#### [Revision tracking records]
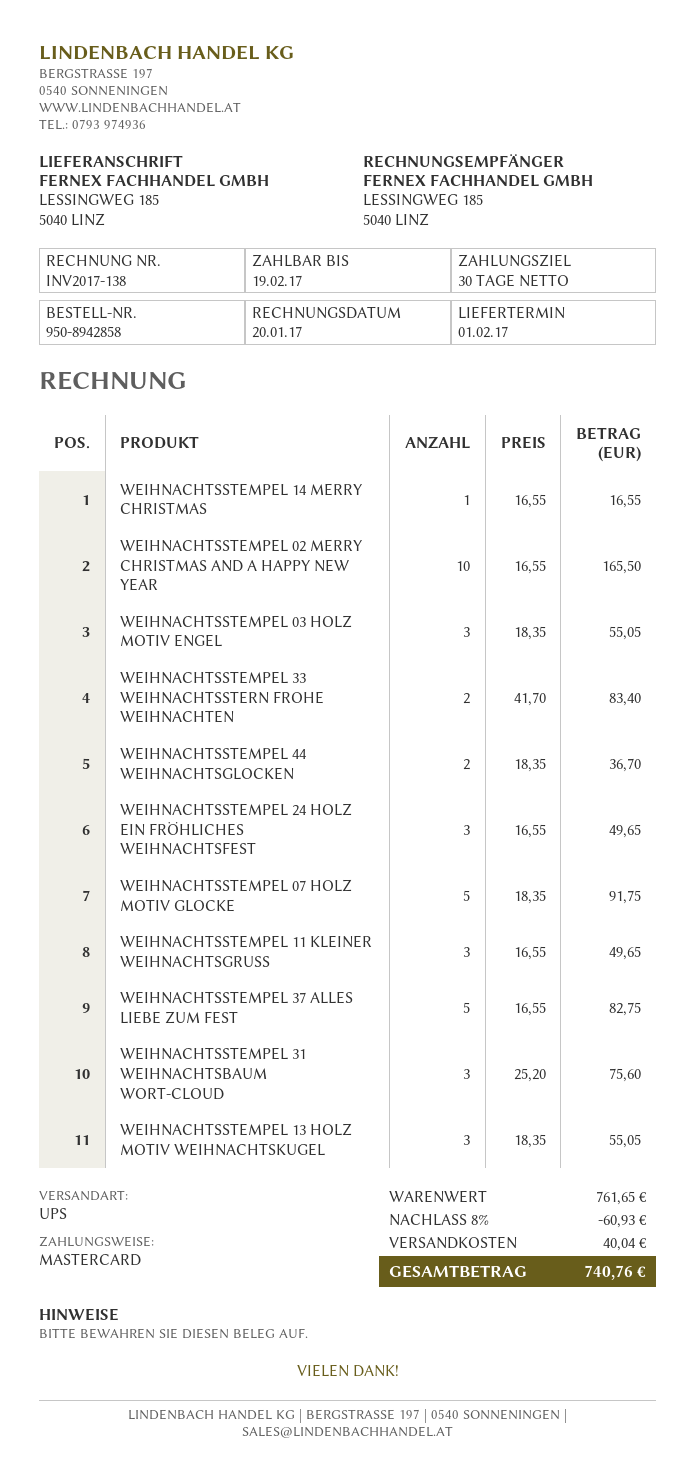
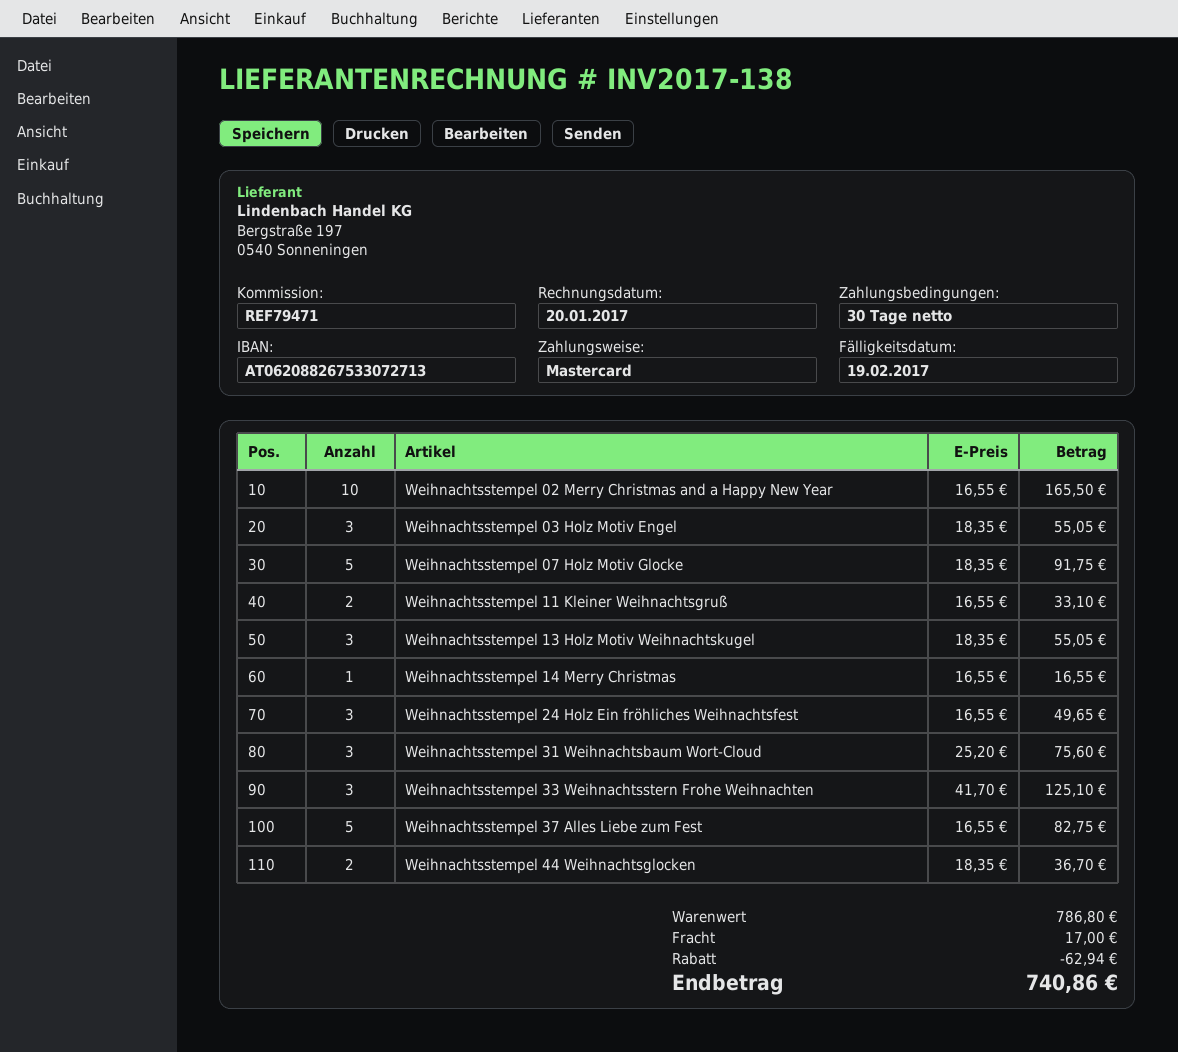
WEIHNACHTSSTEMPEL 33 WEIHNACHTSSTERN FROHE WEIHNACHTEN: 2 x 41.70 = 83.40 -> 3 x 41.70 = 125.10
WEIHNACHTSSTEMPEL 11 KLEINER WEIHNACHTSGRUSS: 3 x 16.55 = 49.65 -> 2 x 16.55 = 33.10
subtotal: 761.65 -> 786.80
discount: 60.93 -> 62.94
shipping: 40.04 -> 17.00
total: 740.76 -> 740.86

#### [Directions for this task]
Each record above is to be copied exactly. Drop the pictures.

#### [Your response]
WEIHNACHTSSTEMPEL 33 WEIHNACHTSSTERN FROHE WEIHNACHTEN: 2 x 41.70 = 83.40 -> 3 x 41.70 = 125.10
WEIHNACHTSSTEMPEL 11 KLEINER WEIHNACHTSGRUSS: 3 x 16.55 = 49.65 -> 2 x 16.55 = 33.10
subtotal: 761.65 -> 786.80
discount: 60.93 -> 62.94
shipping: 40.04 -> 17.00
total: 740.76 -> 740.86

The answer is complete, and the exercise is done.